Top of Data provided

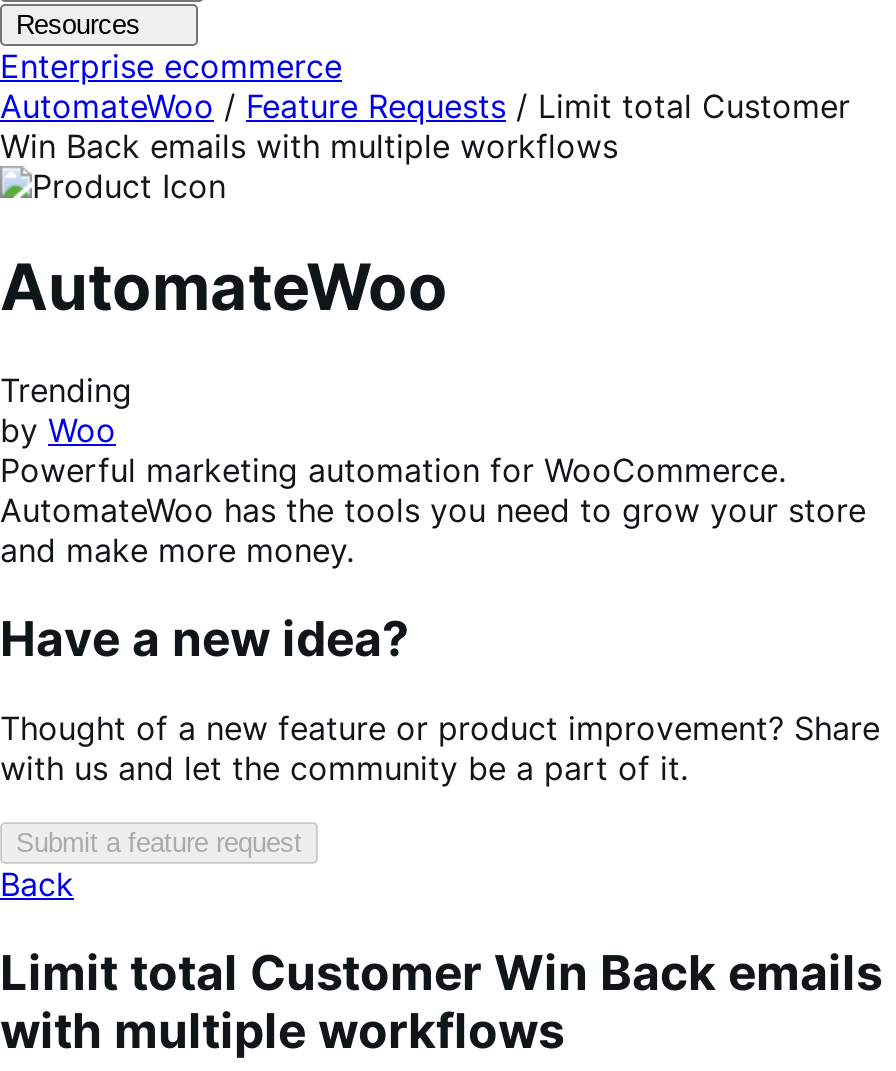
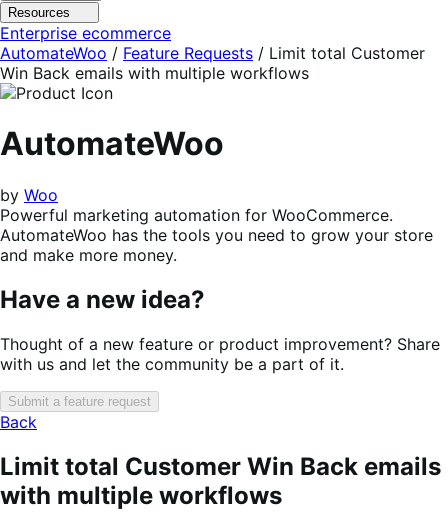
- Trending
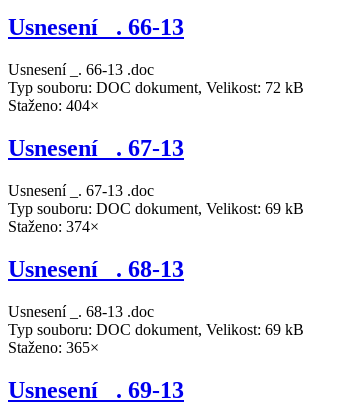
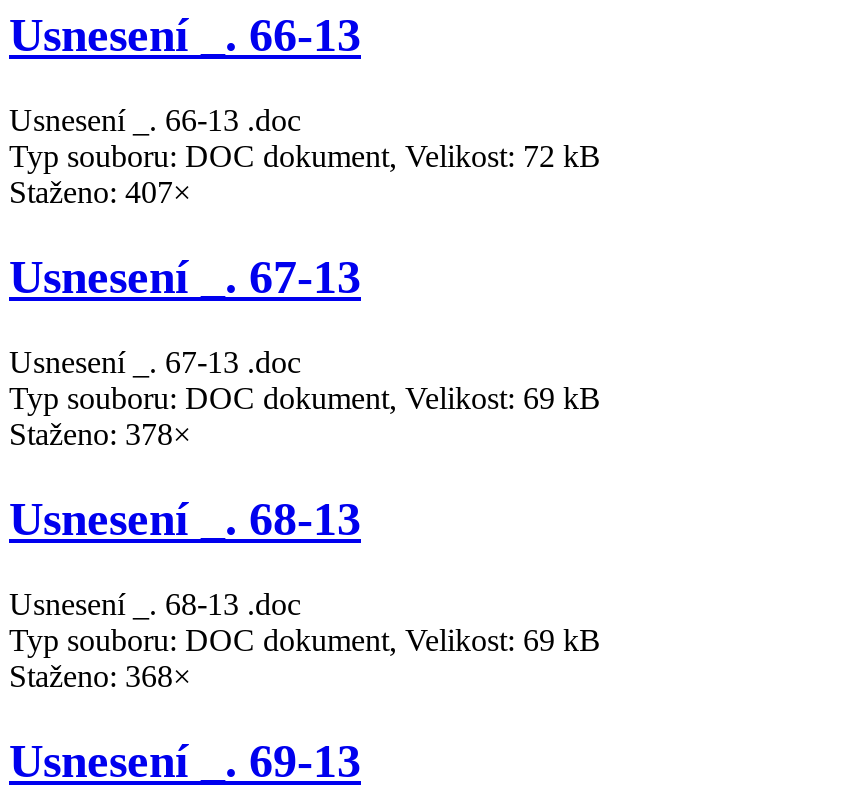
- Staženo: 404×
+ Staženo: 407×

- Staženo: 374×
+ Staženo: 378×

- Staženo: 365×
+ Staženo: 368×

Bottom of Data provided

§ What to do
Restate the data word for word, minus any images.

§ Your solution
- Trending
- Staženo: 404×
+ Staženo: 407×

- Staženo: 374×
+ Staženo: 378×

- Staženo: 365×
+ Staženo: 368×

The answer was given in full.